Notwithstanding his much-admired work as an adviser for the Association of School and College Leaders, Stephen Szemerenyi will be best remembered as the former head teacher of Finchley Catholic High School for boys in north London, writes Damian McBride.
Educated at Cardinal Vaughan and Christ’s College, Cambridge, he taught Classics and Ancient History at Highgate School from 1965-80, followed by a brief period at Hemel Hempstead School.
When he was appointed head teacher at Finchley Catholic in 1983 it bore little relation to the proud and pioneering institution founded by Canon Clement Parsons in 1926. The school was heavily undersubscribed, discipline and academic performance were poor, and several of its buildings were virtually derelict.
Described by the Finchley Times as “an educational traditionalist with radical ideas”, the new head began to rebuild the reputation of the school, cracking down on bullying and classroom disruption, and ensuring that academic excellence was nurtured and celebrated.

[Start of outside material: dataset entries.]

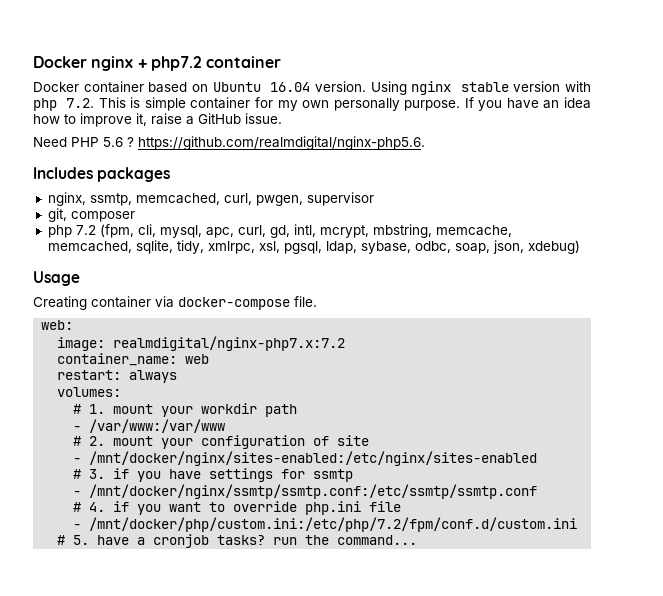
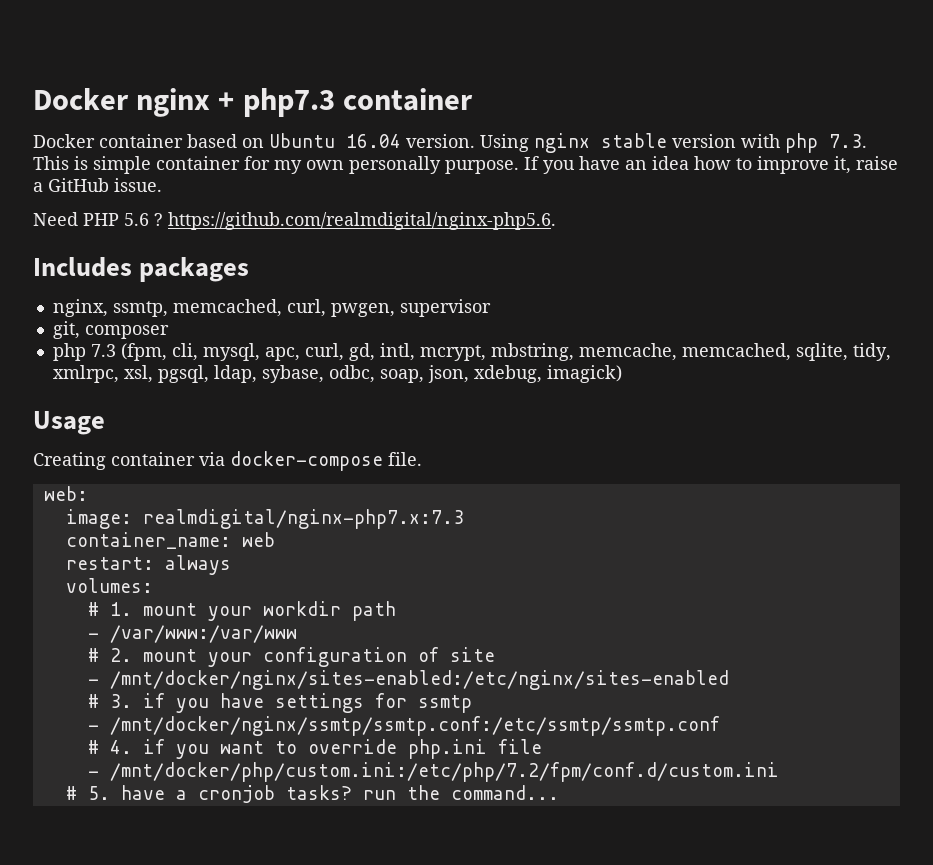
- Docker nginx + php7.2 container
+ Docker nginx + php7.3 container
- Using nginx stable version with php 7.2. This is simple container for my own personally purpose.
+ Using nginx stable version with php 7.3. This is simple container for my own personally purpose.
- php 7.2 (fpm, cli, mysql, apc, curl, gd, intl, mcrypt, mbstring, memcache, memcached, sqlite, tidy, xmlrpc, xsl, pgsql, ldap, sybase, odbc, soap, json, xdebug)
+ php 7.3 (fpm, cli, mysql, apc, curl, gd, intl, mcrypt, mbstring, memcache, memcached, sqlite, tidy, xmlrpc, xsl, pgsql, ldap, sybase, odbc, soap, json, xdebug, imagick)
- image: realmdigital/nginx-php7.x:7.2
+ image: realmdigital/nginx-php7.x:7.3

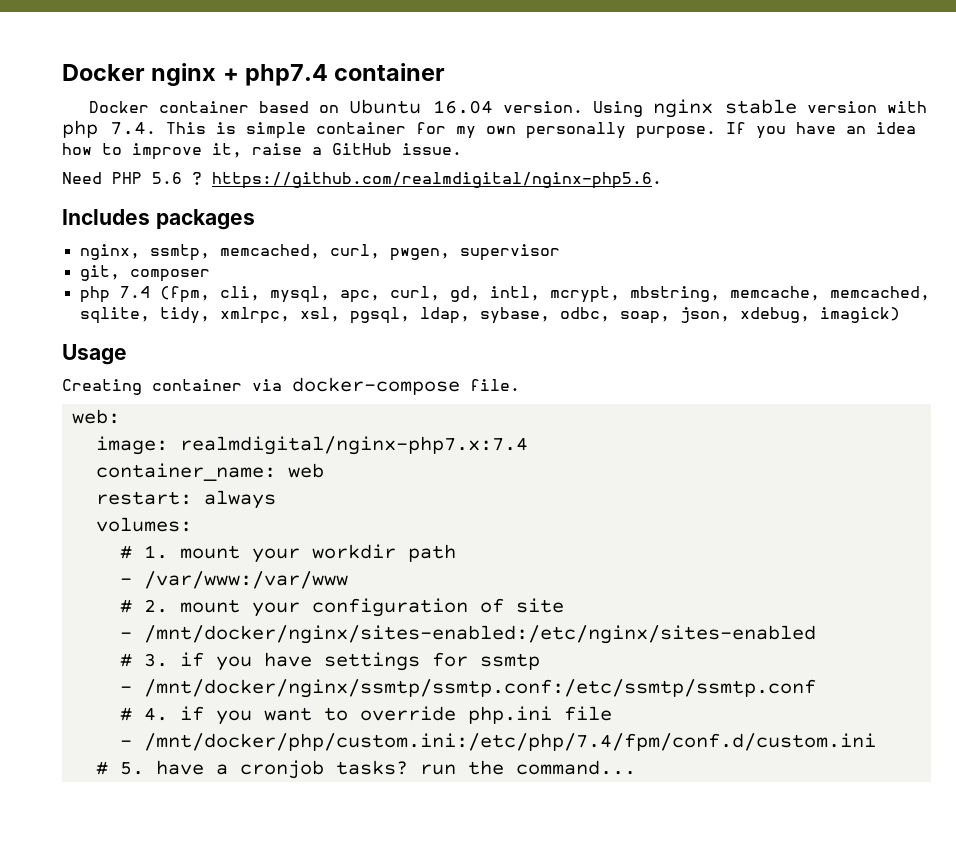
- Docker nginx + php7.3 container
+ Docker nginx + php7.4 container
- Using nginx stable version with php 7.3. This is simple container for my own personally purpose.
+ Using nginx stable version with php 7.4. This is simple container for my own personally purpose.
- php 7.3 (fpm, cli, mysql, apc, curl, gd, intl, mcrypt, mbstring, memcache, memcached, sqlite, tidy, xmlrpc, xsl, pgsql, ldap, sybase, odbc, soap, json, xdebug, imagick)
+ php 7.4 (fpm, cli, mysql, apc, curl, gd, intl, mcrypt, mbstring, memcache, memcached, sqlite, tidy, xmlrpc, xsl, pgsql, ldap, sybase, odbc, soap, json, xdebug, imagick)
- image: realmdigital/nginx-php7.x:7.3
+ image: realmdigital/nginx-php7.x:7.4
- - /mnt/docker/php/custom.ini:/etc/php/7.2/fpm/conf.d/custom.ini
+ - /mnt/docker/php/custom.ini:/etc/php/7.4/fpm/conf.d/custom.ini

He also rebuilt the physical fabric of the school, using the new financial freedoms provided in the 1988 Education Act to invest in new buildings and equipment, and to bring its classrooms into the computer age.
He secured the school an invitation to celebrate its Diamond Jubilee at Westminster Cathedral in 1986, and persuaded local MP Margaret Thatcher to pay her first visit to the school in two decades, opening a new technology block in 1989.
A devout Catholic, he strengthened the school’s relationship with St Alban’s parish in North Finchley and forged its first formal teaching collaboration with St Michael’s Catholic Grammar School for girls.
In 1997, to his surprise and delight, Finchley Catholic High School was one of just eight secondary schools in London awarded an Ofsted “Oscar” for excellence.
When he stepped down as head teacher in 1999, he left a school transformed. Canon Parsons created and built the school; Stephen Szemerenyi saved and restored it.
He was awarded the OBE in 2009 for services to education, and was living in semi-retirement with his wife Jan when he died on New Year’s Day after a short illness.